Repeat, word for word, every line from the line holding "font-style: italic ->" through the final line of the entries below. Skip all pictures.

:: Extracted entries ::

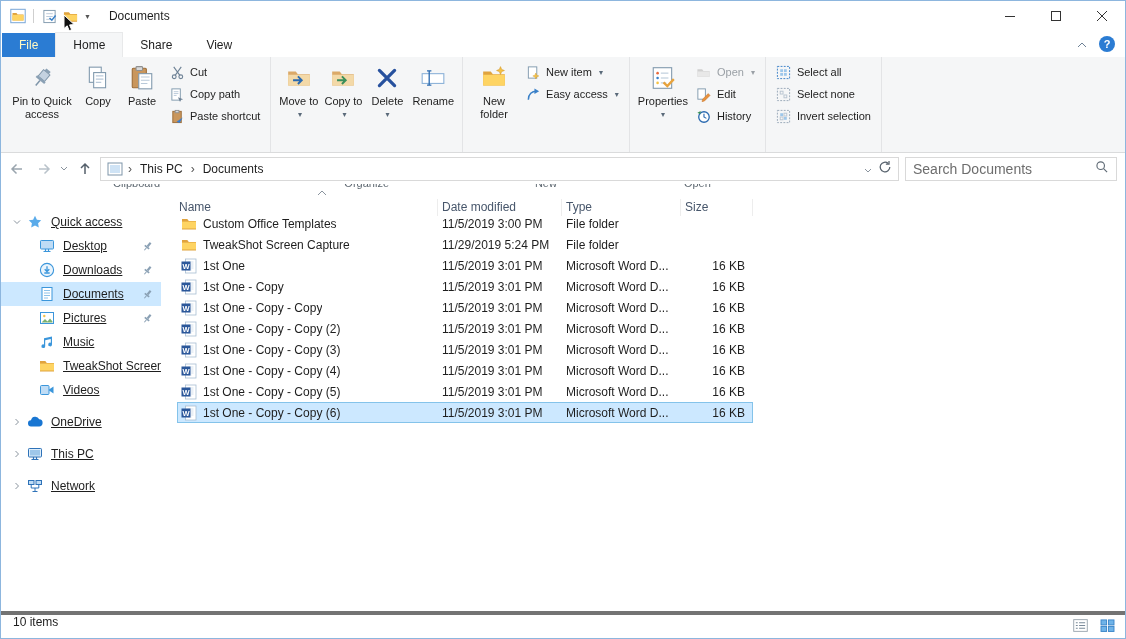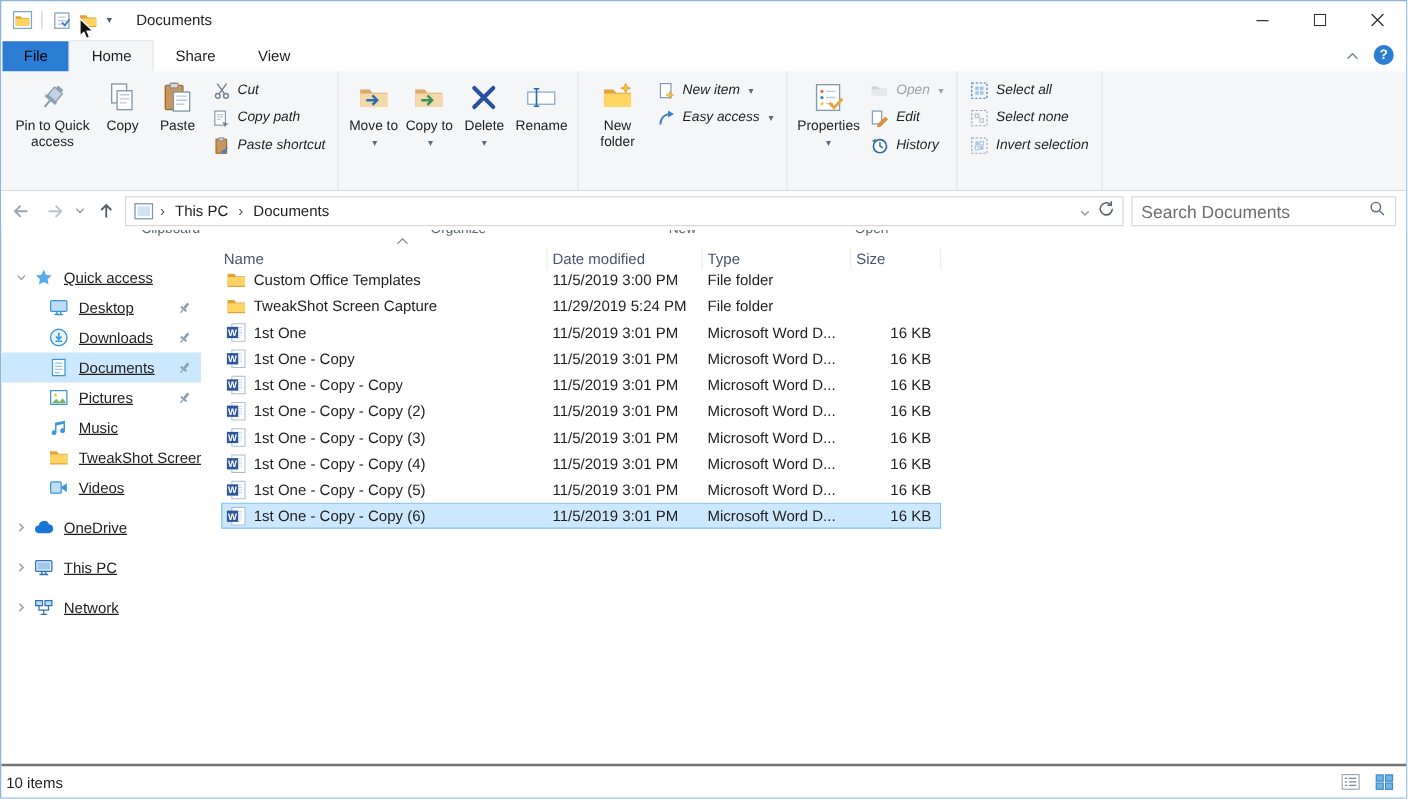"File" .tab.file { color: #000000 -> #fef9c3 }
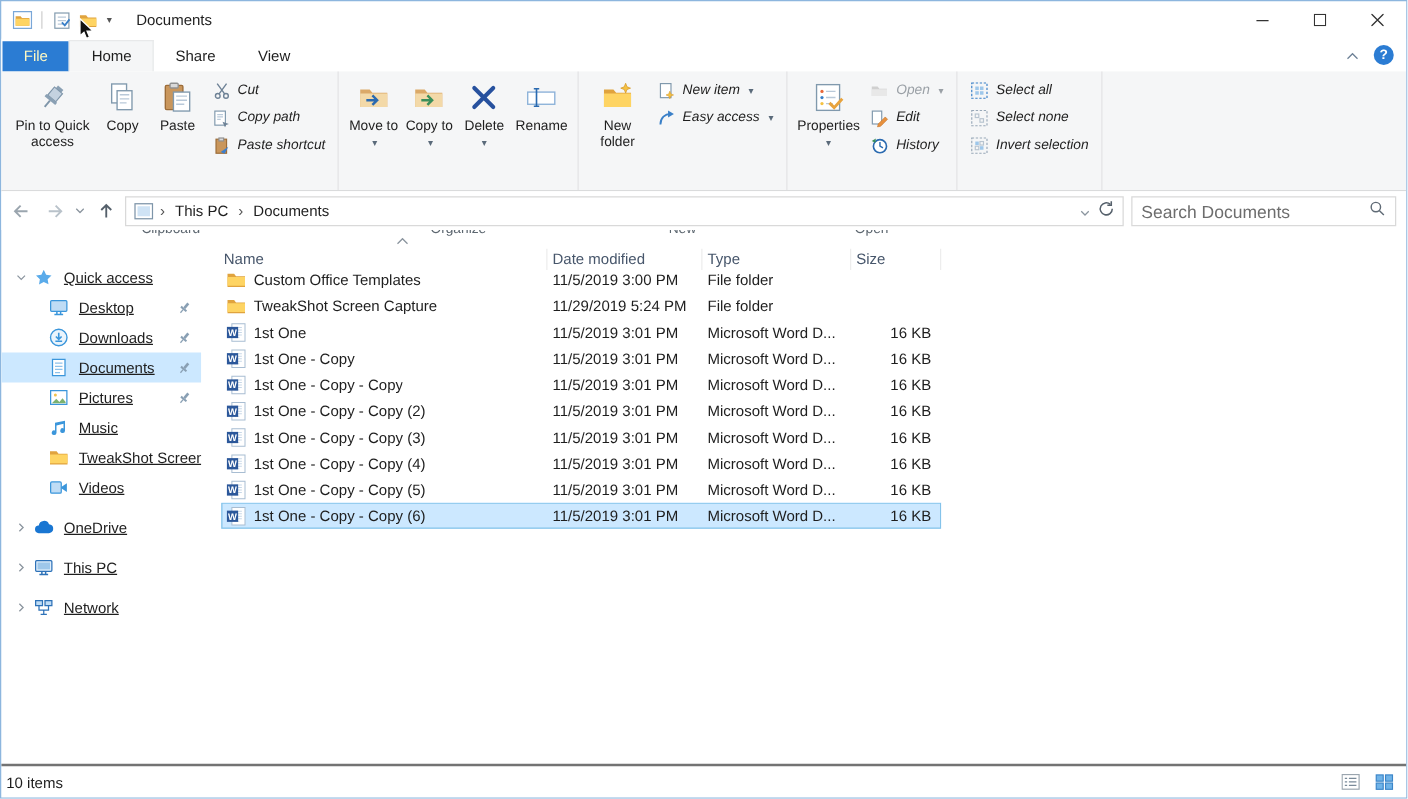"Cut" .rcol { font-style: italic -> none }
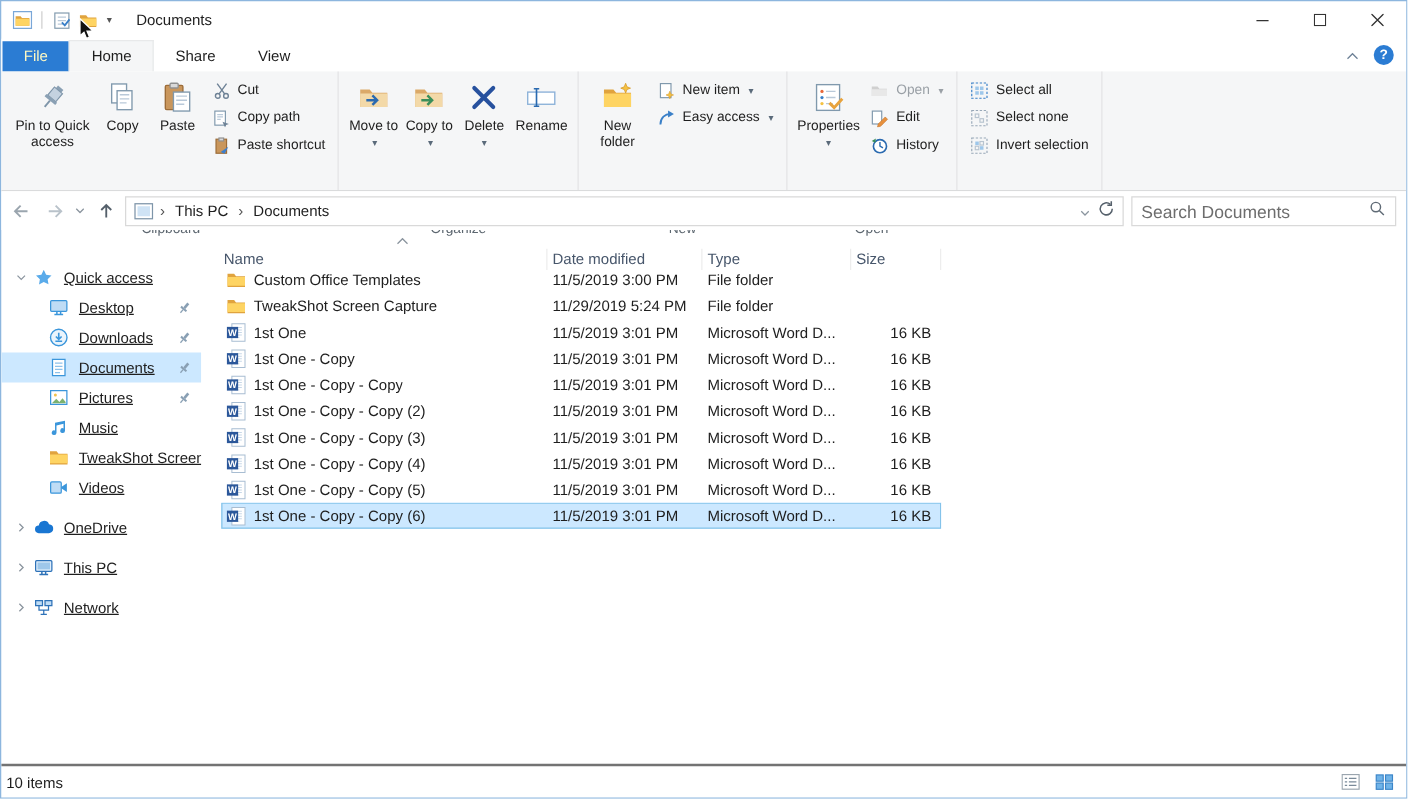"10 items" .statusbar { align-items: center -> flex-start; border-top: 2px solid #737373 -> 4px solid #737373; padding: 0 6px 0 4px -> 0 6px 0 12px }
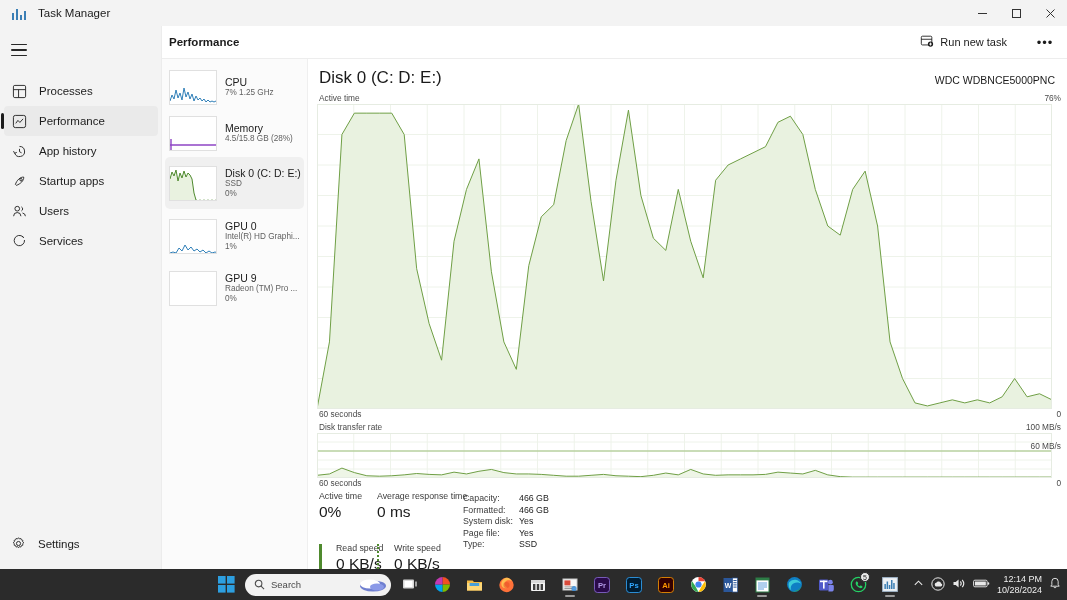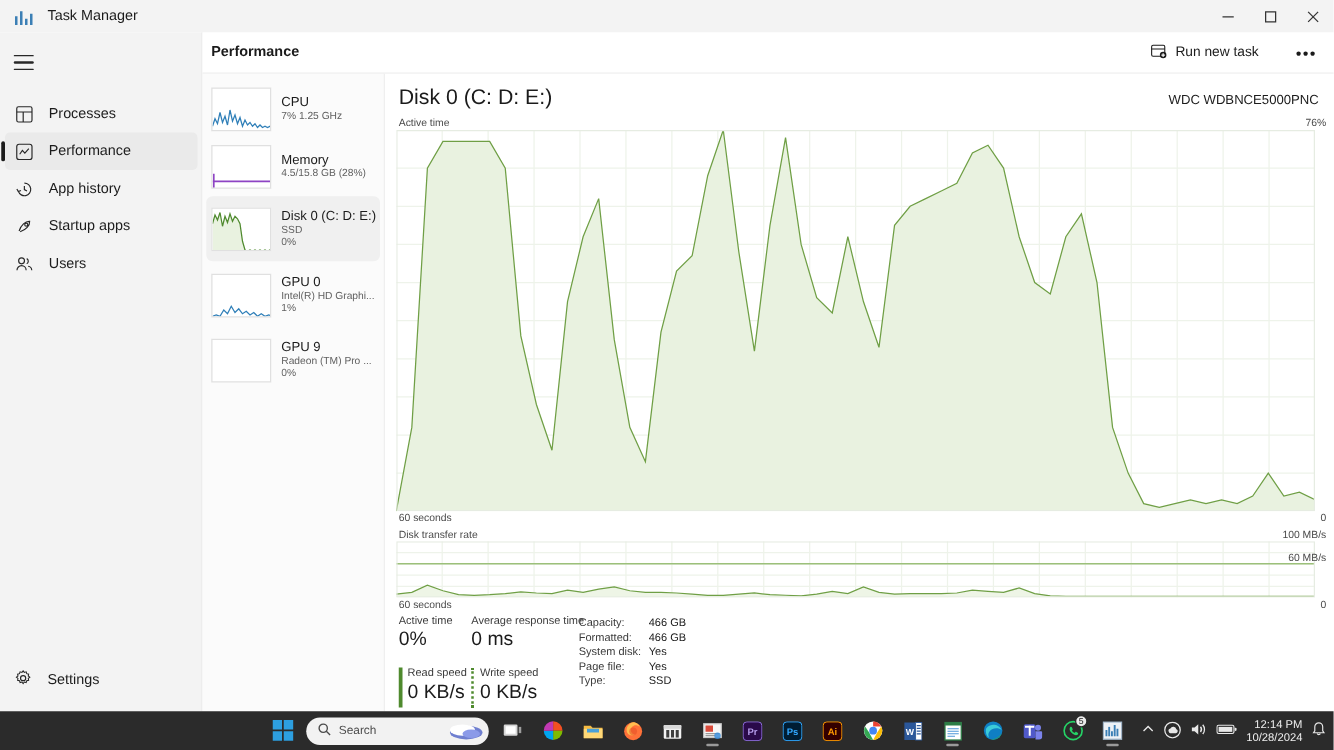"Services" div.navitem { html: none -> <div> <span> <svg> <path></path> <line></line> </svg> </span> <span>Services</span> </div> }
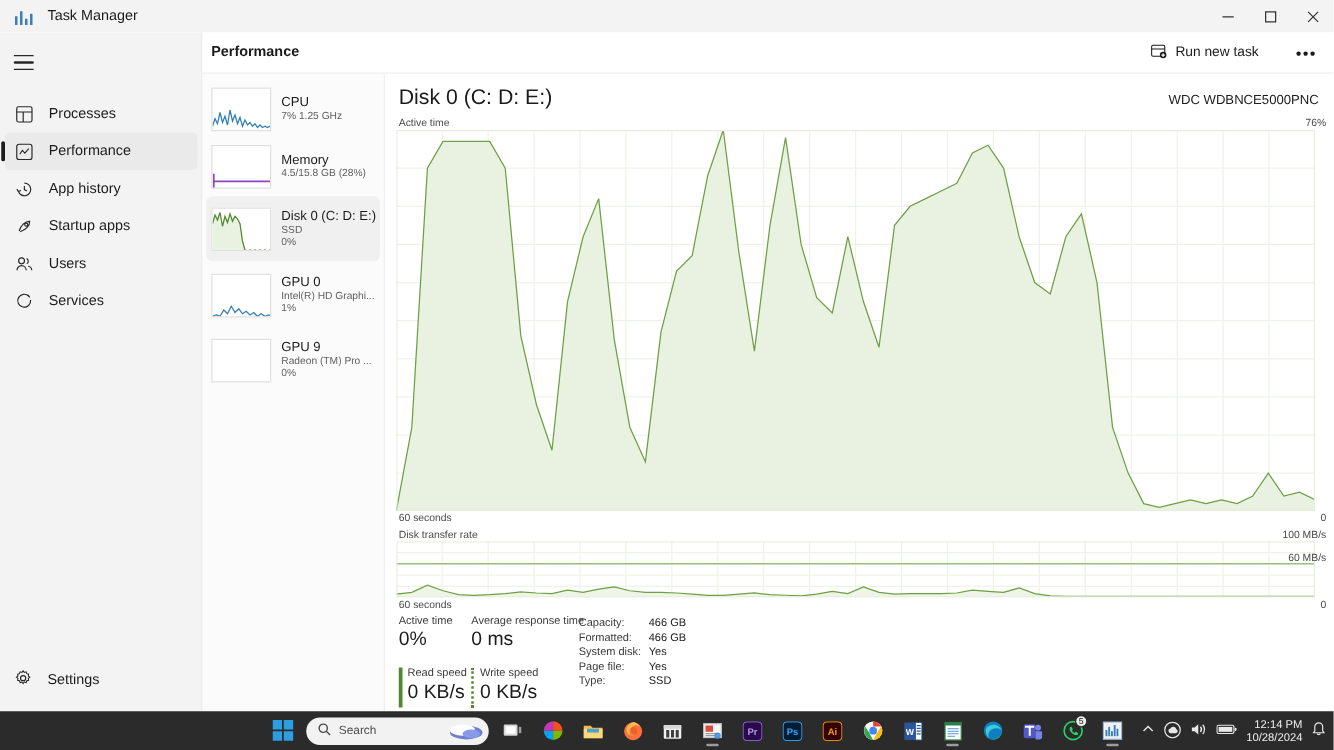"Read speed" .speedbox { margin-top: none -> 10px; padding-left: 7px -> 17px }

:::

Response to this exercise ::
"Cut" .rcol { font-style: italic -> none }
"10 items" .statusbar { align-items: center -> flex-start; border-top: 2px solid #737373 -> 4px solid #737373; padding: 0 6px 0 4px -> 0 6px 0 12px }
"Services" div.navitem { html: none -> <div> <span> <svg> <path></path> <line></line> </svg> </span> <span>Services</span> </div> }
"Read speed" .speedbox { margin-top: none -> 10px; padding-left: 7px -> 17px }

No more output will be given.